Para construir essa percepção de maneira saudável e positiva na infância, Gustavo Arns enfatiza a importância de bons exemplos dos adultos que participam do convívio da criança. 

“Como é que esses adultos estão, em primeiro lugar, cuidando da sua felicidade ou seja, da sua saúde física, emocional, intelectual e espiritual?
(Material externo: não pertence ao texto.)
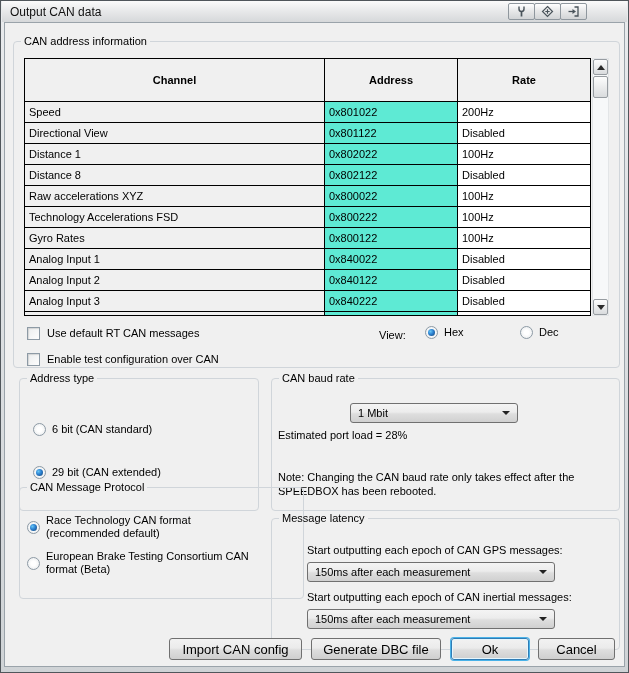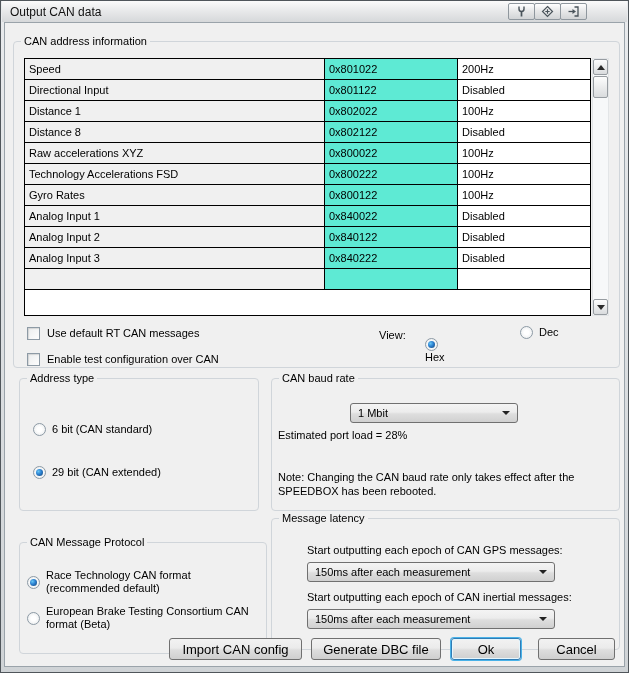--- a/index.html
+++ b/index.html
@@ -136,6 +136,11 @@
     <legend>CAN address information</legend>
 
     <div class="table">
+      <div class="thead">
+        <div class="th c1">Channel</div>
+        <div class="th c2">Address</div>
+        <div class="th c3">Rate</div>
+      </div>
       <div>
           <div class="tr">
             <div class="td c1">Speed</div>

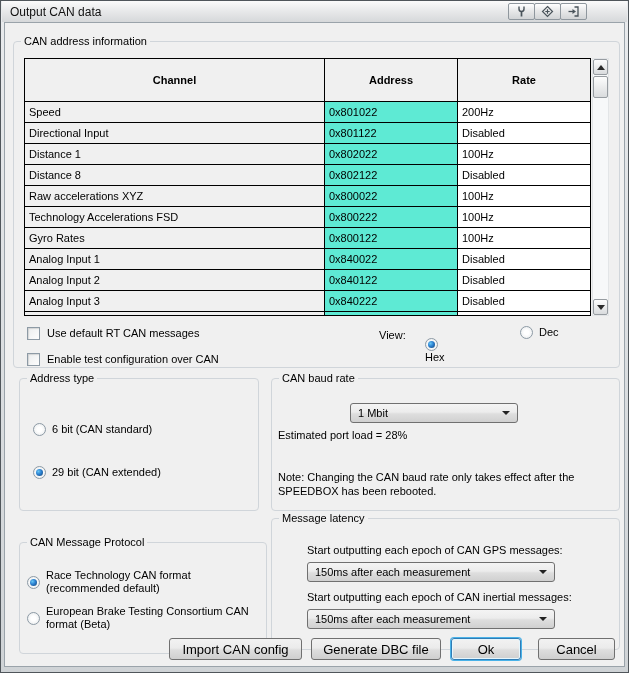--- a/index.html
+++ b/index.html
@@ -148,7 +148,7 @@
             <div class="td c3">200Hz</div>
           </div>
           <div class="tr">
-            <div class="td c1">Directional Input</div>
+            <div class="td c1">Directional View</div>
             <div class="td c2">0x801122</div>
             <div class="td c3">Disabled</div>
           </div>

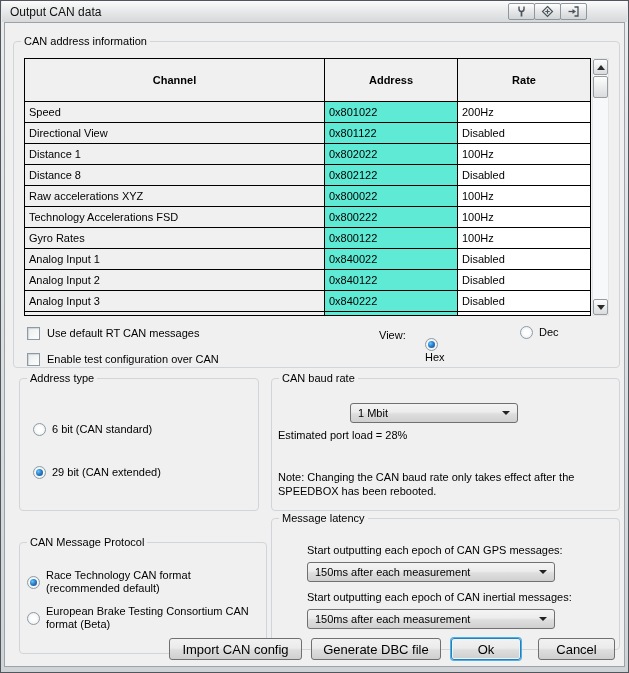--- a/index.html
+++ b/index.html
@@ -221,7 +221,7 @@
     </div>
 
     <span class="static" style="left:365px;top:281px;">View:</span>
-    <div class="radio-row" style="left:411px;top:291px;flex-direction:column;">
+    <div class="radio-row" style="left:411px;top:279px;">
       <span class="radio on"></span>
       <span class="rlabel">Hex</span>
     </div>

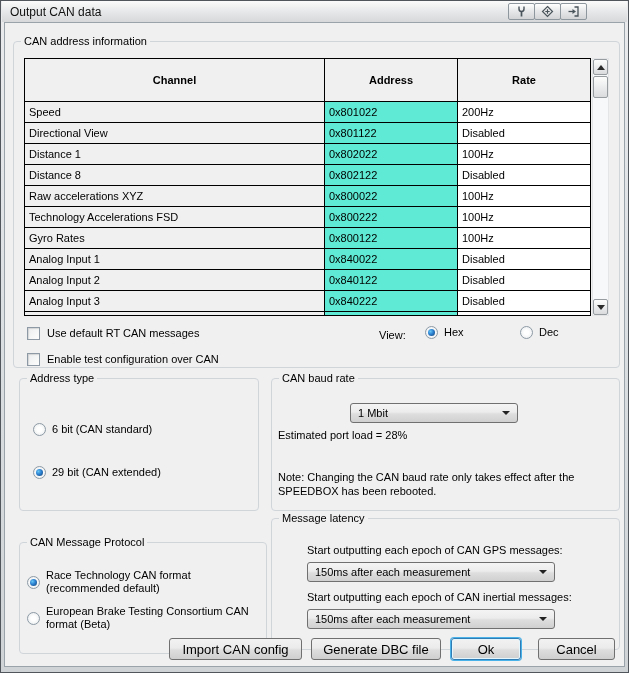--- a/index.html
+++ b/index.html
@@ -253,7 +253,7 @@
     <span class="static" style="left:6px;top:86px;width:338px;">Note: Changing the CAN baud rate only takes effect after the SPEEDBOX has been rebooted.</span>
   </fieldset>
 
-  <fieldset class="group" style="left:18px;top:535px;width:248px;height:118px;">
+  <fieldset class="group" style="left:18px;top:480px;width:285px;height:118px;">
     <legend>CAN Message Protocol</legend>
     <div class="radio-row" style="left:7px;top:21px;">
       <span class="radio on"></span>

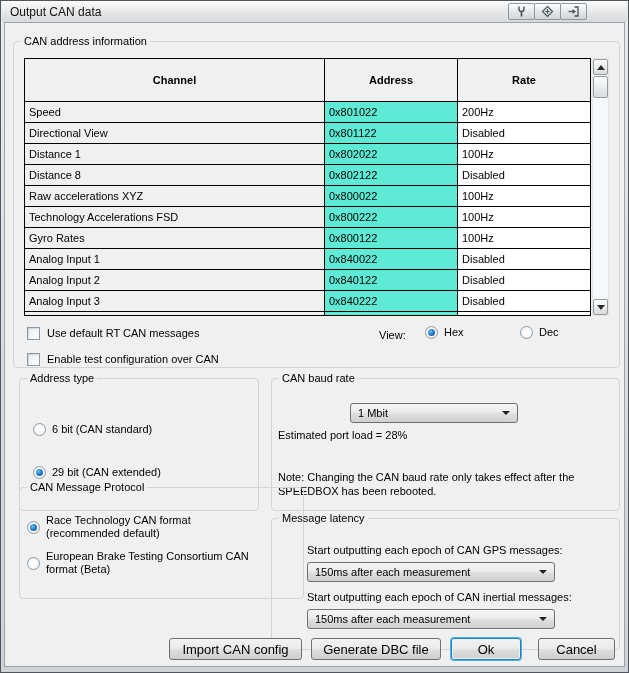--- a/index.html
+++ b/index.html
@@ -281,7 +281,7 @@
 
   <button class="btn" style="left:168px;top:637px;width:133px;">Import CAN config</button>
   <button class="btn" style="left:310px;top:637px;width:130px;">Generate DBC file</button>
-  <button class="btn default" style="left:450px;top:637px;width:70px;">Ok</button>
+  <button class="btn default" style="left:450px;top:637px;width:78px;">Ok</button>
   <button class="btn" style="left:537px;top:637px;width:77px;">Cancel</button>
 
 </div>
Porque quanto melhor o cuidador estiver, melhores as possibilidades de auxiliar de maneira saudável aqueles que estão à sua volta.”

Fatores que contribuem para um bom índice de felicidade

Um estudo de 2016 realizado pela Universidade Federal do Rio Grande do Sul com 200 crianças de 5 a 12 anos de escolas públicas e privadas de Porto Alegre mostrou que a maioria se considera feliz e a maioria atribui o sentimento principalmente à família e ao lazer.

O que é preciso pra ser feliz?

Depois de ouvir das crianças uma série de momentos especiais em que elas foram felizes, como o dia de passeio no parque aquático, ou de um piquenique em família, desafiei os meninos e as meninas a criarem o nosso próprio índice de felicidade a partir da pergunta: o que é preciso para uma criança ser feliz? 

“Precisa ter casa em primeiro lugar”, opina Cauã, seguido pelas demais crianças que estavam à nossa volta. Desde 1972, quando foi criada, Heliópolis enfrenta desafios para a regularização de moradias e urbanização da área que compreende 2 milhões de metros quadrados.

“Também precisa ter estudo”, opina Raiane. Ela aproveita para dar como exemplo o Centro para Crianças e Adolescentes (CCA) onde são atendidos no contraturno da escola regular enquanto os pais trabalham.

“Com certeza precisa ter uma boneca”, interrompe Lorena. Logo, ela amplia sua opção para ter brinquedos em geral. “E, por último, a gente precisa comer, né?”, finaliza Vitória com o apoio de todos.

E em caso de ainda assim a pessoa continuar infeliz, Ester tem uma receita infalível para se sentir melhor. “Você pode pesquisar na internet como fazer massinha pra brincar”, aconselha, antes de correr para jogar bola com os amigos.